The Spanish word pueblo translates to town in English, since many of these correspond to the original European-founded settlements in their respective contemporary municipalities; however, its usage in Puerto Rican Spanish today corresponds more closely to the concept of downtown in English. In some cases, the concept of pueblo might also refer to municipality, but the term municipality never applies to pueblos. With a few exceptions, the barrio-pueblo is also the historic district of the municipality and usually contains the main town square (plaza, and in some cases, plaza de armas) surrounded by the municipal administrative buildings (alcaldía) and the main Catholic church in town (either a cathedral or parish church).

The central plaza or square, is a place for official and unofficial recreational events and a place where people can gather and socialize.
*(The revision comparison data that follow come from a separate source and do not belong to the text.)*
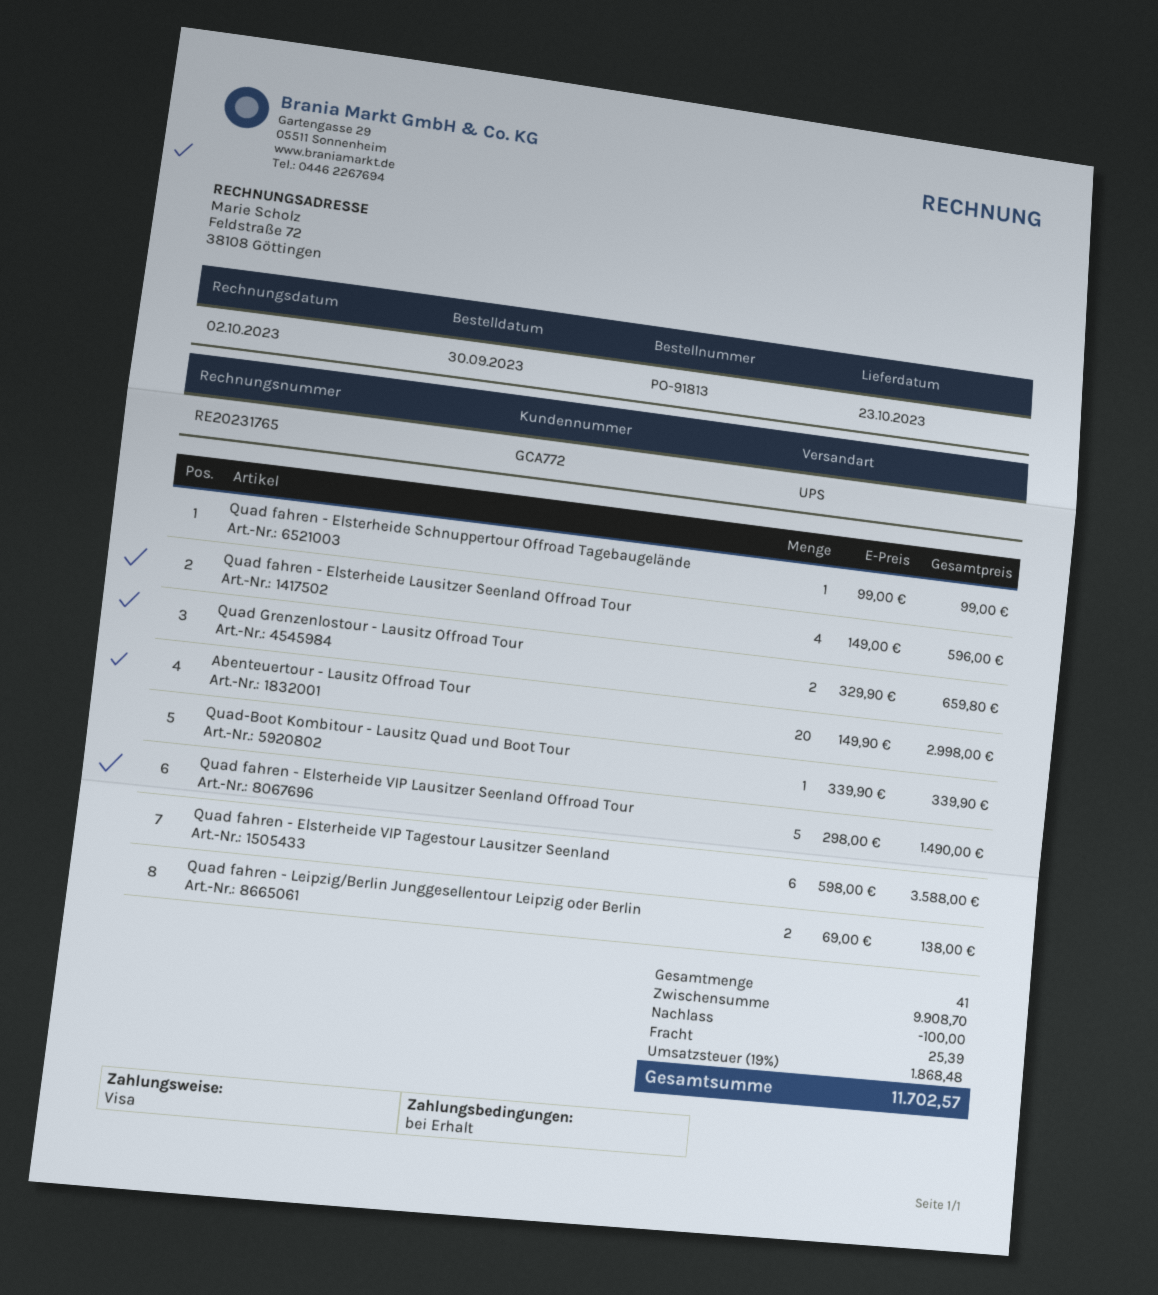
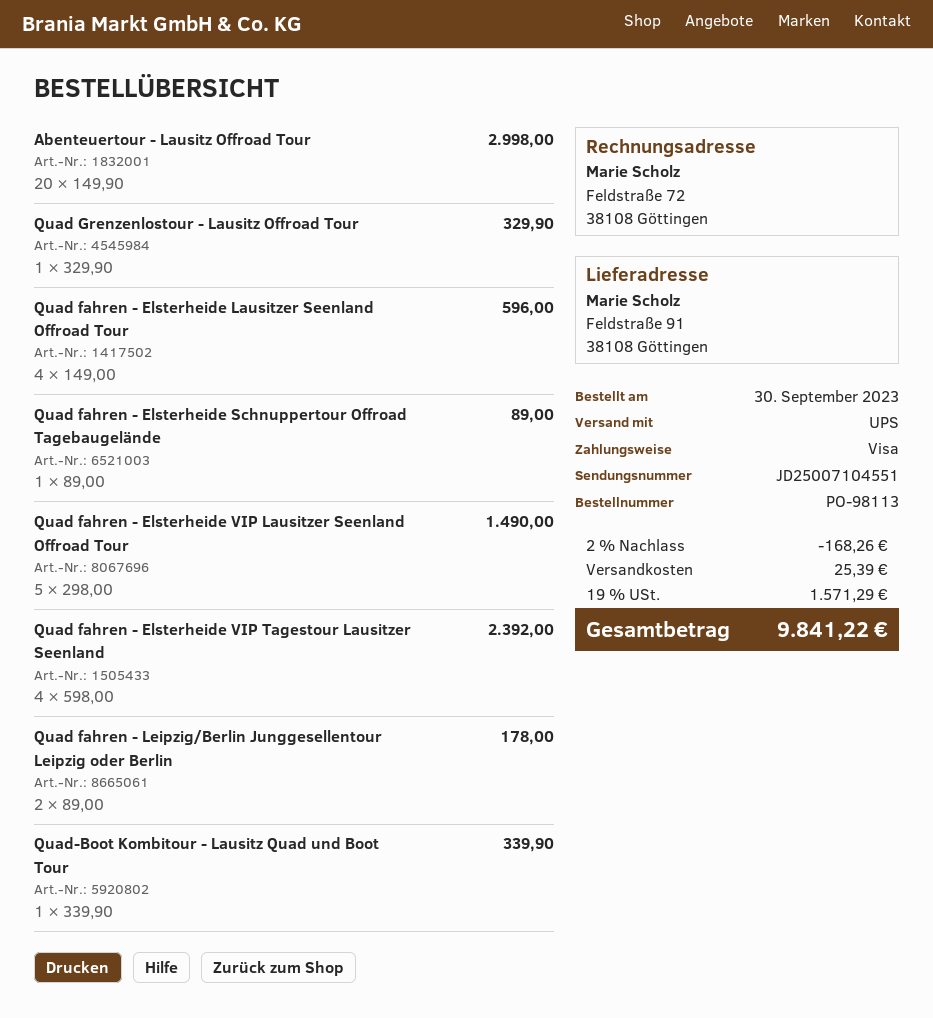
order number: PO-91813 -> PO-98113
Quad fahren - Elsterheide Schnuppertour Offroad Tagebaugelände: 1 x 99.00 = 99.00 -> 1 x 89.00 = 89.00
Quad Grenzenlostour - Lausitz Offroad Tour: 2 x 329.90 = 659.80 -> 1 x 329.90 = 329.90
Quad fahren - Elsterheide VIP Tagestour Lausitzer Seenland: 6 x 598.00 = 3588.00 -> 4 x 598.00 = 2392.00
Quad fahren - Leipzig/Berlin Junggesellentour Leipzig oder Berlin: 2 x 69.00 = 138.00 -> 2 x 89.00 = 178.00
discount: 100.00 -> 168.26
tax: 19% = 1868.48 -> 19% = 1571.29
total: 11702.57 -> 9841.22

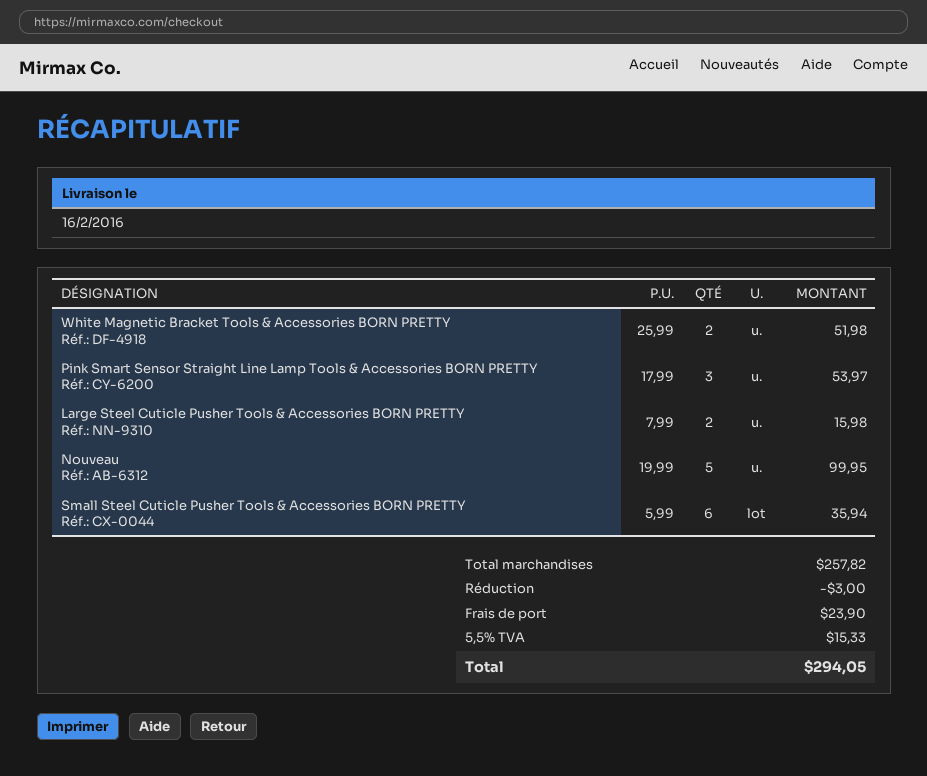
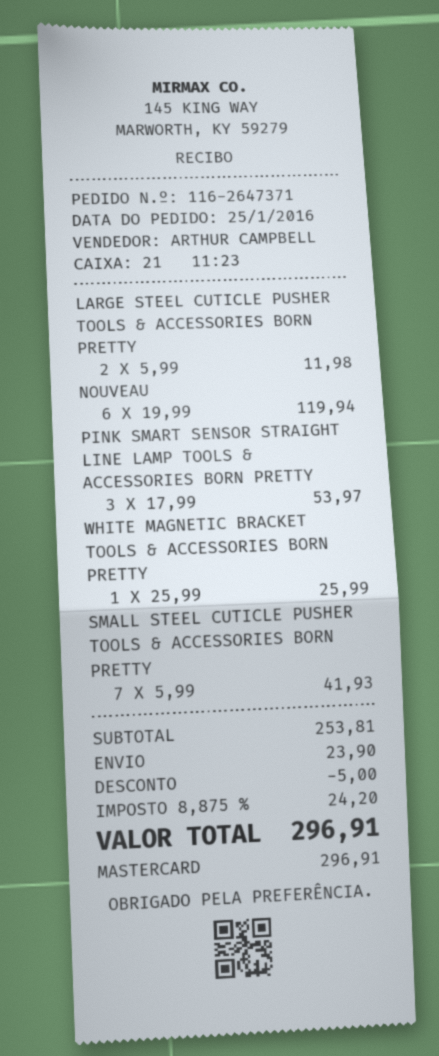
White Magnetic Bracket Tools & Accessories BORN PRETTY: 2 x 25.99 = 51.98 -> 1 x 25.99 = 25.99
Large Steel Cuticle Pusher Tools & Accessories BORN PRETTY: 2 x 7.99 = 15.98 -> 2 x 5.99 = 11.98
Nouveau: 5 x 19.99 = 99.95 -> 6 x 19.99 = 119.94
Small Steel Cuticle Pusher Tools & Accessories BORN PRETTY: 6 x 5.99 = 35.94 -> 7 x 5.99 = 41.93
subtotal: 257.82 -> 253.81
discount: 3.00 -> 5.00
tax: 5.5% = 15.33 -> 8.875% = 24.20
total: 294.05 -> 296.91

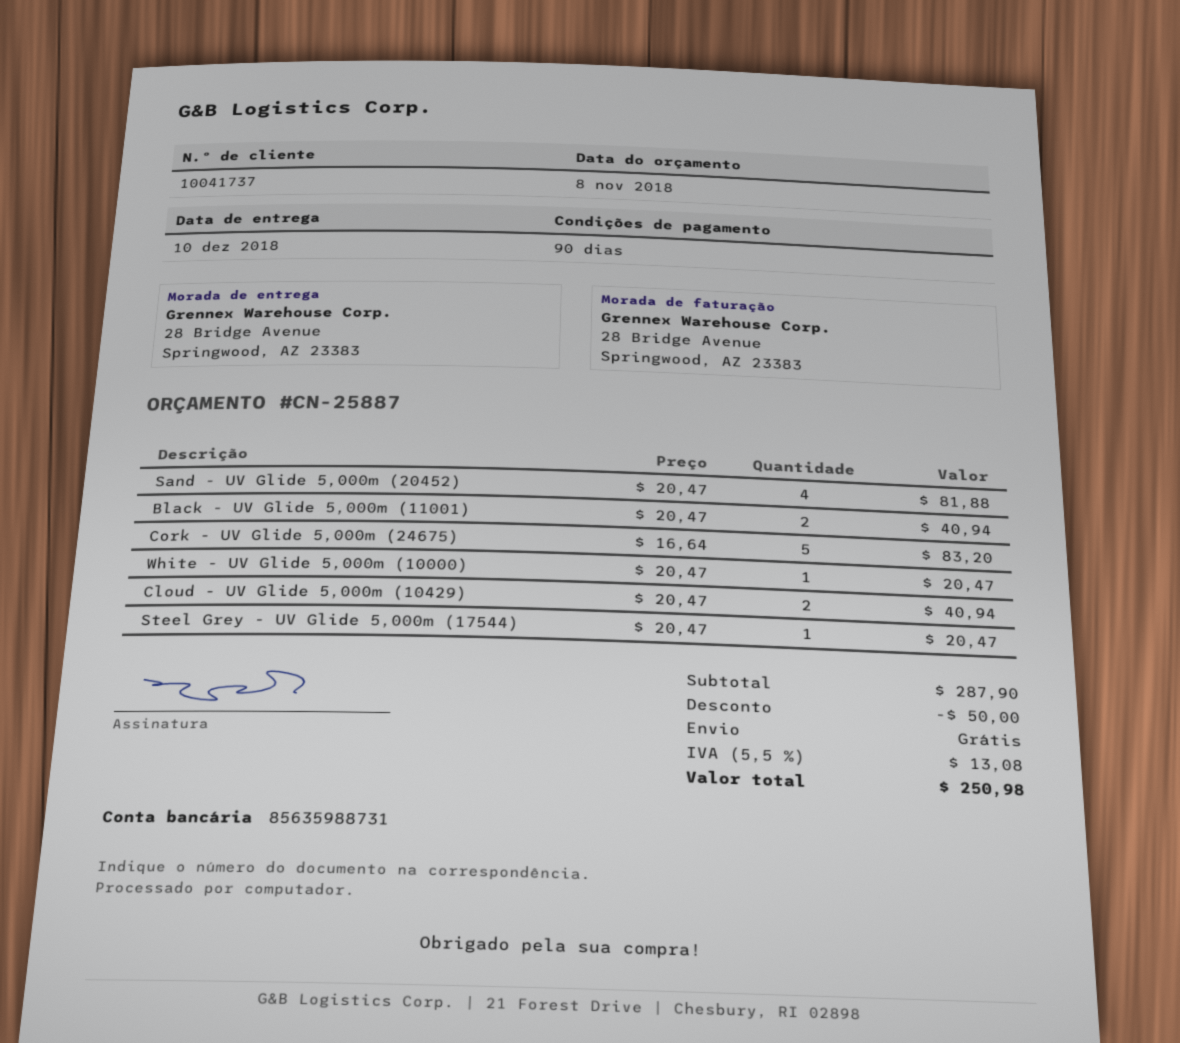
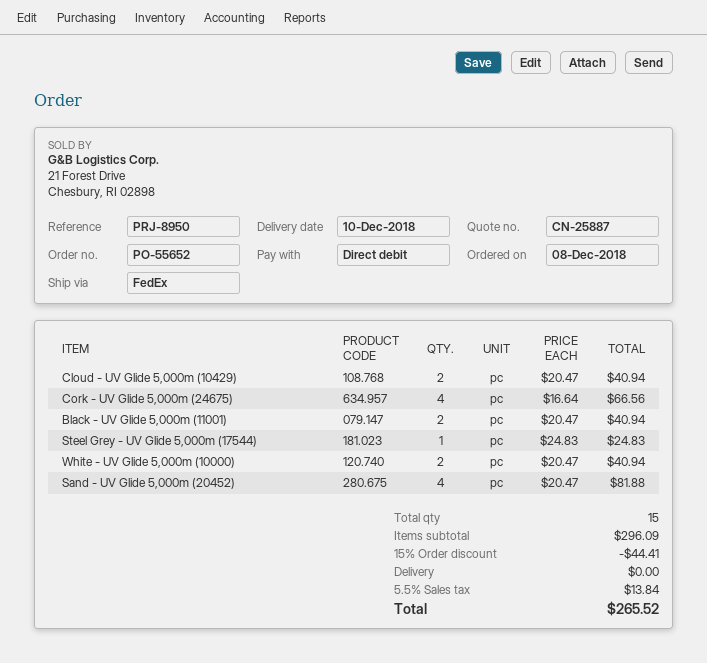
Cork - UV Glide 5,000m (24675): 5 x 16.64 = 83.20 -> 4 x 16.64 = 66.56
White - UV Glide 5,000m (10000): 1 x 20.47 = 20.47 -> 2 x 20.47 = 40.94
Steel Grey - UV Glide 5,000m (17544): 1 x 20.47 = 20.47 -> 1 x 24.83 = 24.83
subtotal: 287.90 -> 296.09
discount: 50.00 -> 44.41
tax: 5.5% = 13.08 -> 5.5% = 13.84
total: 250.98 -> 265.52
The Laws of the Indies, the Spanish law which regulated life in Puerto Rico in the early 19th century, stated the plaza's purpose was for celebrations and festivities (), most notably the town patron saint festivals (fiestas patronales), and that the square should be proportionally large enough for the number of neighbors (). These Spanish regulations also stated that the streets nearby should be comfortable portals for passersby, protecting them from the elements: sun and rain. 

As of the 2010 census, Mayagüez is the most populated pueblo in Puerto Rico with a population of 26,903, while Las Marías has the lowest population with 262 inhabitants. The largest barrio-pueblo in Puerto Rico is Fajardo with a total area of 3.23 square miles, while Toa Alta is the smallest with an area of 0.03 square miles.

Exceptions 
Although all barrio-pueblos correspond to the administrative and downtown area of Puerto Rican municipalities, some barrios and clusters of barrios (such as in Ponce) also function and are categorized as the pueblos of their respective municipalities. The municipality of San Juan is a good example of this: the barrios Pueblo and San Juan Antiguo correspond to the pueblos of the former municipalities of Río Piedras and San Juan (pre-1951). Both of these contained a main town square or plaza de armas with a city hall and a church. When San Juan and Río Piedras merged into a single municipality in 1951, the former pueblo of Río Piedras retained its name. Florida and Ponce are the two other municipalities in Puerto Rico that do not contain a designated barrio-pueblo. The exception of Florida is due to the fact that the municipality has no barrios, while Ponce does not have a single designated barrio-pueblo but six barrios that correspond to the pueblo of Ponce.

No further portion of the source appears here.